My body jolts back and forth as the impact rattles the truck, and the brakes act with all their might. I'm death-gripping the steering wheel when I come to a stop, and the noise fades until there's nothing left but the soft growl of an idling engine.

I take a deep breath and exhale slowly, feeling the shock drain out of me as my hands relax. The biting cold of the sweat in my gloves brings me back down. Damn. Fuck! I hit a deer again... Inhale, exhale. Damn.

I grab my rifle from the passenger seat and push the door open, stepping into the biting cold. In the yellow glow, I can see the grill held up—only a few extra dents this time. The headlights carve the darkness into sharp glare and long black shadows that seem to stretch forever.

My car is fine. Nothing bad has happened. The front of the vehicle won't survive many more impacts like that, though—not that it'll be my problem. Maybe I should have gotten the heating fixed... The thought fogs in front of me like smoke.

If I were hungry, I could eat the remains of the deer. It's roadkill, but I know how to find the edible parts. Still, I'm not hungry, and really, I'm not in the mood to turn streetmeat into food when there's actual people-food waiting in the trunk.

Following the twin beams of the headlights, I find my victim. It's smaller than I expected, its limbs splayed out unnaturally across the dirty snow, still twitching faintly in the cold.

Normally, deer are quiet—but this one isn't. It's moaning softly, a low, broken sound that barely reaches the air. I think it even screamed when I hit it, which was strange. And tragic.

My mind splits into two, one side seeing the cervine head and fur, and the other screaming that the thing is a human with human proportions and limbs.
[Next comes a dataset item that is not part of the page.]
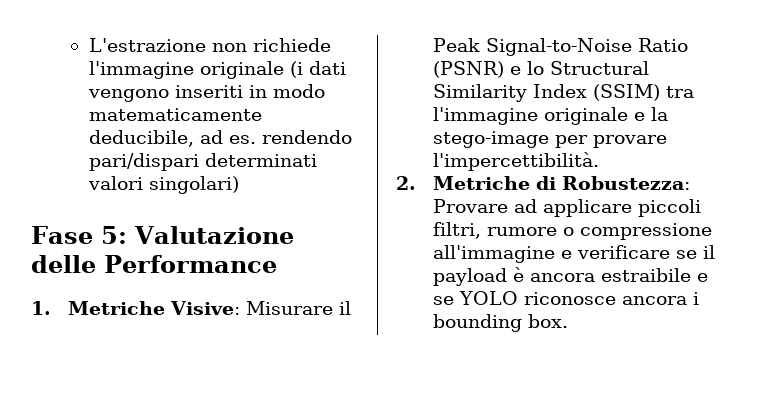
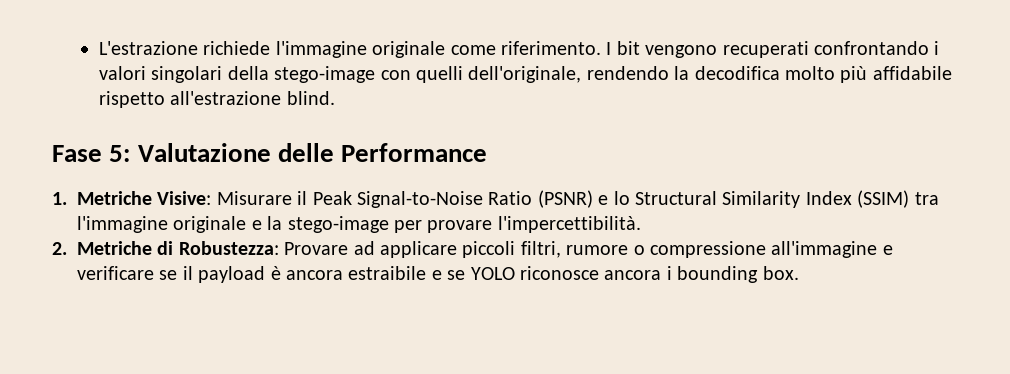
- L'estrazione non richiede l'immagine originale (i dati vengono inseriti in modo matematicamente deducibile, ad es. rendendo pari/dispari determinati valori singolari)
+ L'estrazione richiede l'immagine originale come riferimento. I bit vengono recuperati confrontando i valori singolari della stego-image con quelli dell'originale, rendendo la decodifica molto più affidabile rispetto all'estrazione blind.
My boots hesitantly crunch through the ice as I get closer and see that the creature is indeed part man and part animal, with shoulders, hands, and clothes.

They... she... is wearing a heavy brown overcoat.

It's the most revolting beast I've ever seen in my life, a poor imitation of the human and deer forms inexpertly mashed together.

I turn my eyes away and take a few steps back.

I hold my rifle tightly.

None of the dozen attachments and modifications would make the difference, but if I've just run into a demon, the runes carved up and down the wooden frame might.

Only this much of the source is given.